Showing posts with label numpy. Show all posts
Showing posts with label numpy. Show all posts

Sunday, December 2, 2018

Plot entropy can be used to automatically select scatter plot transparency

Problem: As a data scientist, you make scatter plots to assess visually a distribution of points. However, many times the points are too dense which can give you a wrong impression about the point distribution. So, you might adjust the transparency setting (usually called alpha) a few times. Now, let's say you change the dataset. Again, repeat adjusting the transparency.
Solution: Optimize the plot image entropy because it quantifies the 'variety' of color in it.

Why?

When you adjust the transparency, you are eyeballing a measure of image color 'variety'. I went for an information-theortic measure of 'variety'/'dispersion' as opposed to a statistical one (like standard deviation). What I like about information theory is that I can be less mindful of specific statistical distributions and models.

The magic line to calculate color image entropy with scipy/numpy is:
entropy(histogramdd(img, bins=[arange(256)]*3)[0].flatten(), base=2)
where img is shape (width*height, 3) with 8-bit resolution for each color.

The below figures show a monochromatic and color version of a data set scatter plot with alpha (a) and entropy (s) annotated at the top right. The alpha was varied which results in different entropy values. The red annotation signifies the highest entropy.

I think the utility and quantification is easier to see in the monochromatic version perhaps due to it being less 'busy'. But the numbers don't lie!

I'd like to package this somehow if there is interest.

Tuesday, October 30, 2018

RAPIDS for data science signals potential maturation of (big) data science computing

The recent RAPIDS announcement by Nvidia was portrayed as 'data science on GPUs'. In my opinion, it's about the convergence of several trends in data science tools and computing that have been developing over at least 5 years. This convergence naturally materializes as 'data science on GPUs'. Nvidia pounced on the opportunity!

These trends address a dream that I have as a data scientist: I'd like to use pandas and sklearn without having to think about whether the data fits on one machine or not and to use GPUs if available. I also would like to use SQL without having to think about whether the system that I'm executing on is a database. In other words, I'd like to use my preferred programming language and associated libraries without regard to the system that executes the program.

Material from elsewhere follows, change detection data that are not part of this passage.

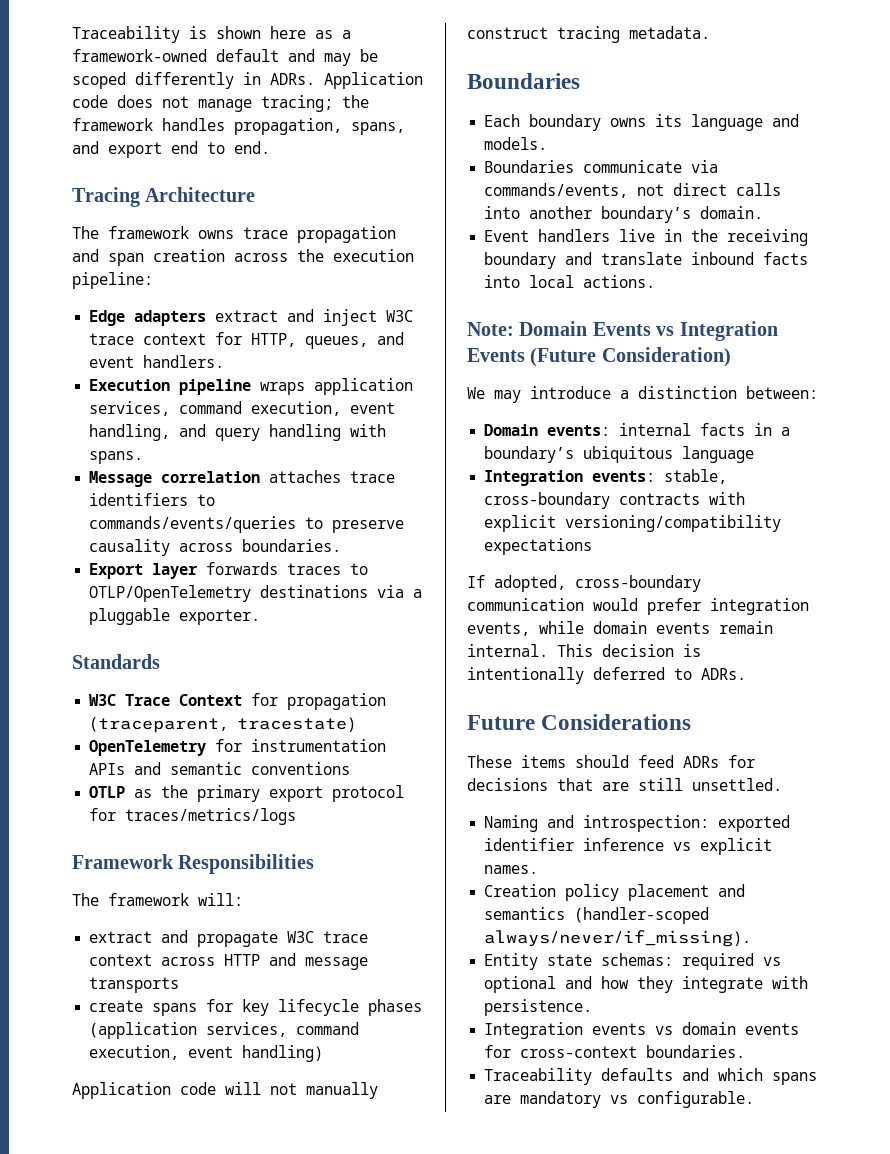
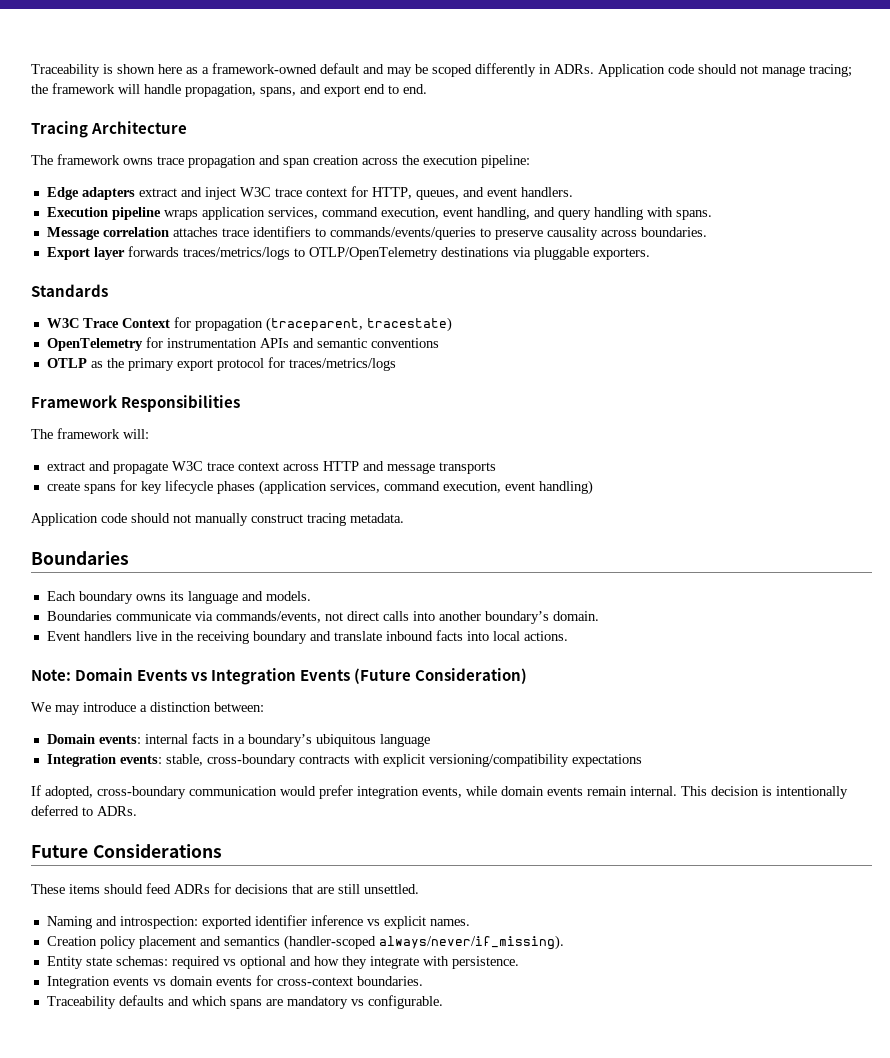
- Application code does not manage tracing; the framework handles propagation, spans, and export end to end.
+ Application code should not manage tracing; the framework will handle propagation, spans, and export end to end.
- Export layer forwards traces to OTLP/OpenTelemetry destinations via a pluggable exporter.
+ Export layer forwards traces/metrics/logs to OTLP/OpenTelemetry destinations via pluggable exporters.
- Application code will not manually construct tracing metadata.
+ Application code should not manually construct tracing metadata.

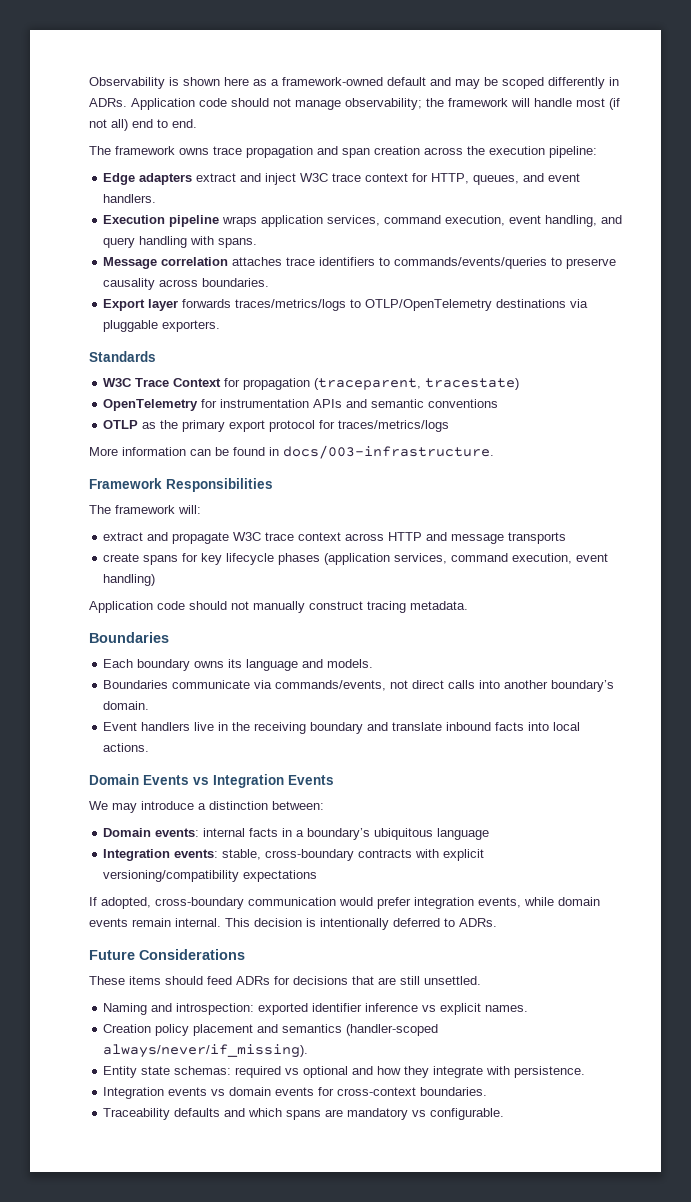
- Traceability is shown here as a framework-owned default and may be scoped differently in ADRs.
+ Observability is shown here as a framework-owned default and may be scoped differently in ADRs.
- Application code should not manage tracing; the framework will handle propagation, spans, and export end to end.
+ Application code should not manage observability; the framework will handle most (if not all) end to end.
- Tracing Architecture
+ More information can be found in docs/003-infrastructure.
- Note: Domain Events vs Integration Events (Future Consideration)
+ Domain Events vs Integration Events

What does this have to do with GPUs? You don't need GPUs to have such a system (*cough* Spark). But it seems like Nvidia, after it made deep learning practically possible, realized there was much more that it can accelerate upstream the data science process pipeline and in the process of doing so, helps achieve this ideal user scenario.

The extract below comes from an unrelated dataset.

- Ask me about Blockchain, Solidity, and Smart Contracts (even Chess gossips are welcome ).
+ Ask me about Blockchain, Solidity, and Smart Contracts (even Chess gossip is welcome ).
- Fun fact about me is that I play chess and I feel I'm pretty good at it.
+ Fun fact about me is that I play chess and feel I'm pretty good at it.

So to try to get an up close look at RAPIDS, I recently went to GTC DC. Pondering over what I learned at the conference, I've realized that RAPIDS has a place in the following trends that all lead to 'rapid' data science iteration.

> The distinctions between analytical databases and data processing systems are blurring.


Spark can do SQL. Spark can do dataframe operations. Some pandas operations resemble SQL operations and vice versa. Functionally, the only thing that a data processing framework needs to have in order for it to be considered an analytical database is data management. The best (only?) effort I've seen so far that tries to bridge data processing and databases from a programmer's aspect is Ibis. For the execution aspect, executing SQL on GPU dataframes (a component of RAPIDS) is here.


> High-performance computing meets data science.


HPC software and hardware addresses distributed computing and accelerated computing on GPUs as well as on CPUs. So what's the problem? Well, traditionally, HPC was less concerned with performing operations over massive amounts of data that would have to flow through some I/O bus bottleneck from a disk. There was a mismatch between HPC hardware & software and data science workloads.

Nonetheless, today, 'deep learning' is a data science application that makes use of HPC capabilities. On the hardware side, the HPC community is more committed to building facilities that can support a variety of workloads including machine learning and 'big data analytics'.

> Data scientist tools are being pushed upstream the data science pipeline.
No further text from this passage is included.